[Edit tracking data]
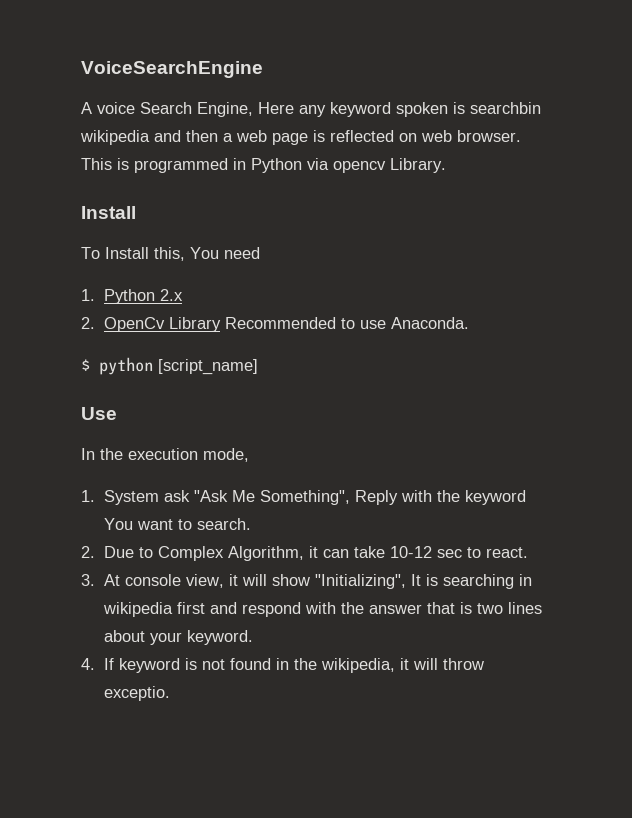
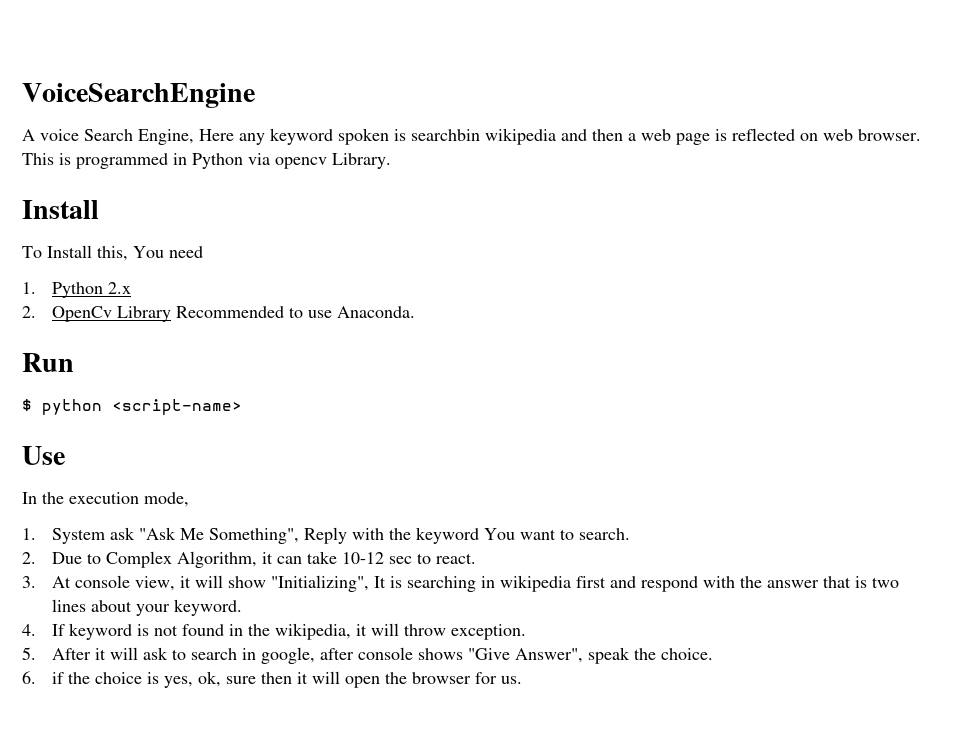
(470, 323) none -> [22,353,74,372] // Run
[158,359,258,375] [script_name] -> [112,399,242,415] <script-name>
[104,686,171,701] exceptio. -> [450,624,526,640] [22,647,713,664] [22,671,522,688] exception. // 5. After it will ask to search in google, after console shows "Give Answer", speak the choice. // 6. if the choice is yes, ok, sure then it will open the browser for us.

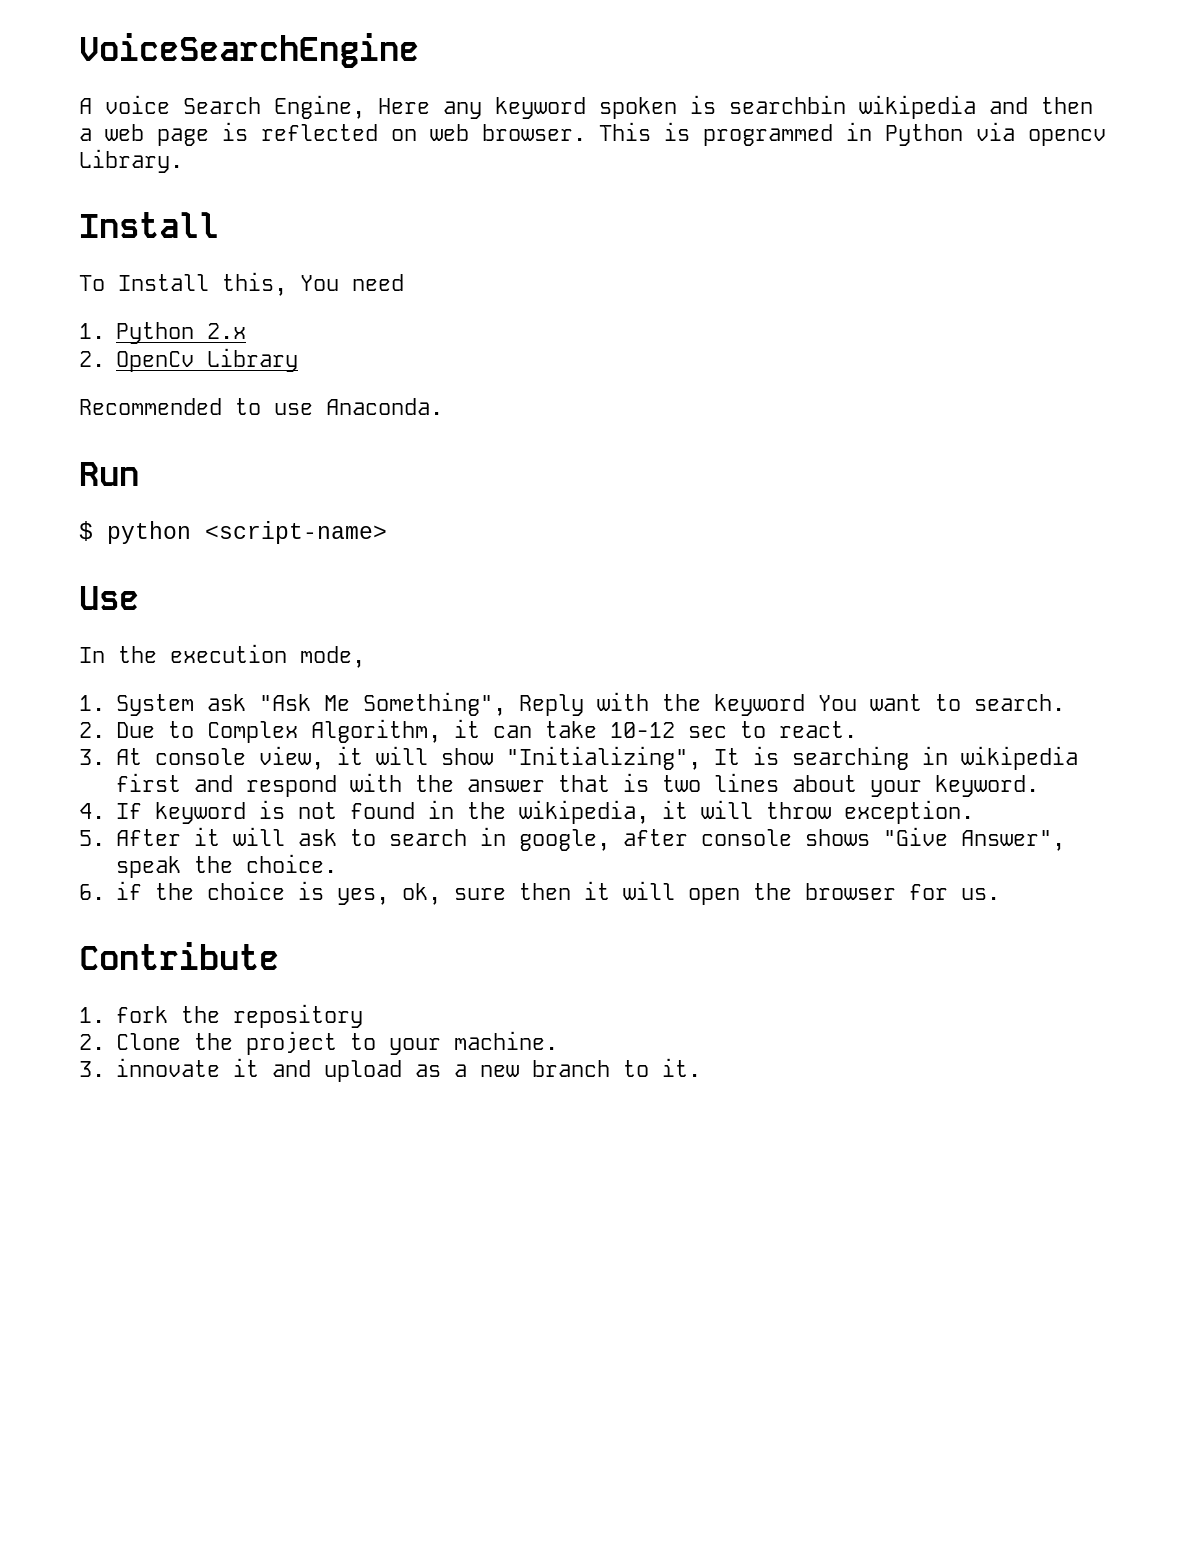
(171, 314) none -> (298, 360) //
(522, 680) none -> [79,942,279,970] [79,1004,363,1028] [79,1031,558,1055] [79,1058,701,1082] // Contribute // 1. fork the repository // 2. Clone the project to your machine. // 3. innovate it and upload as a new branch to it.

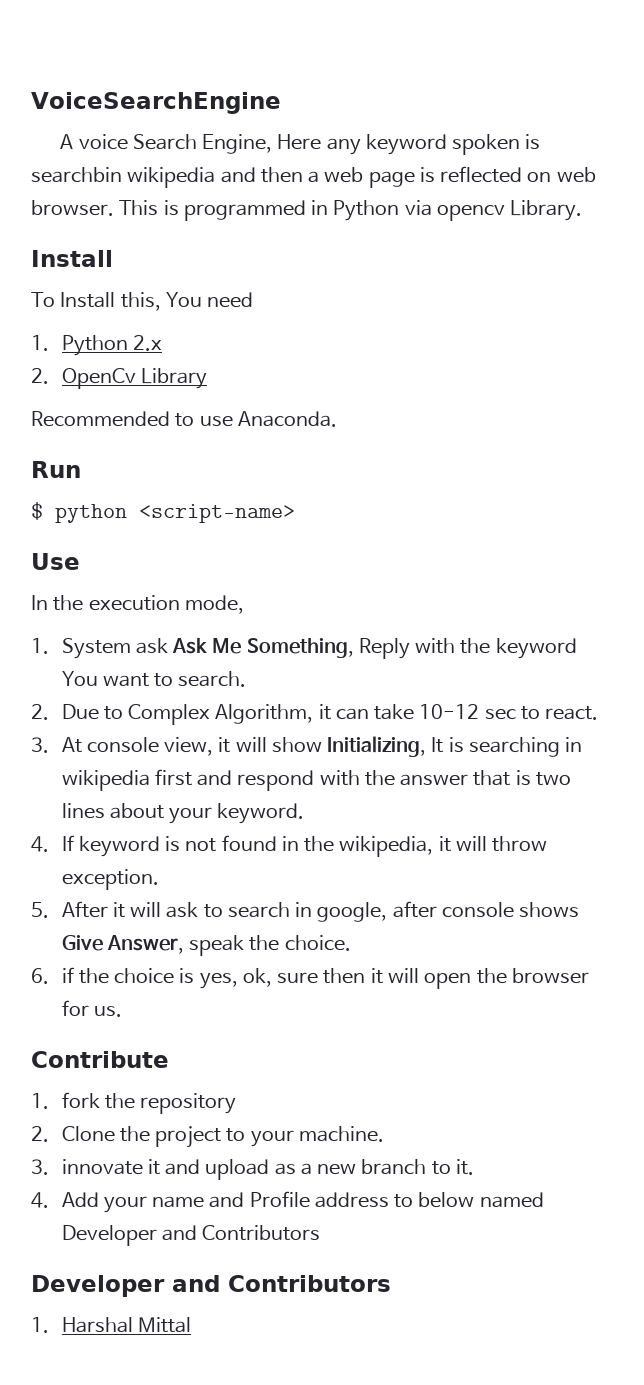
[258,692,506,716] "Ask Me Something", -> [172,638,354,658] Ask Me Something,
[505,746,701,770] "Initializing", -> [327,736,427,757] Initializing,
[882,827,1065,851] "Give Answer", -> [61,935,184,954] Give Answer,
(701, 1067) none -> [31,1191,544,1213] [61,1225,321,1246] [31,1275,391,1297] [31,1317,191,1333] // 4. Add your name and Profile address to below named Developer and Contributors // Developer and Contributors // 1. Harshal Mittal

Task requirements = Give the data again exactly, without pictures.

Answer to the problem =
(470, 323) none -> [22,353,74,372] // Run
[158,359,258,375] [script_name] -> [112,399,242,415] <script-name>
[104,686,171,701] exceptio. -> [450,624,526,640] [22,647,713,664] [22,671,522,688] exception. // 5. After it will ask to search in google, after console shows "Give Answer", speak the choice. // 6. if the choice is yes, ok, sure then it will open the browser for us.

(171, 314) none -> (298, 360) //
(522, 680) none -> [79,942,279,970] [79,1004,363,1028] [79,1031,558,1055] [79,1058,701,1082] // Contribute // 1. fork the repository // 2. Clone the project to your machine. // 3. innovate it and upload as a new branch to it.

[258,692,506,716] "Ask Me Something", -> [172,638,354,658] Ask Me Something,
[505,746,701,770] "Initializing", -> [327,736,427,757] Initializing,
[882,827,1065,851] "Give Answer", -> [61,935,184,954] Give Answer,
(701, 1067) none -> [31,1191,544,1213] [61,1225,321,1246] [31,1275,391,1297] [31,1317,191,1333] // 4. Add your name and Profile address to below named Developer and Contributors // Developer and Contributors // 1. Harshal Mittal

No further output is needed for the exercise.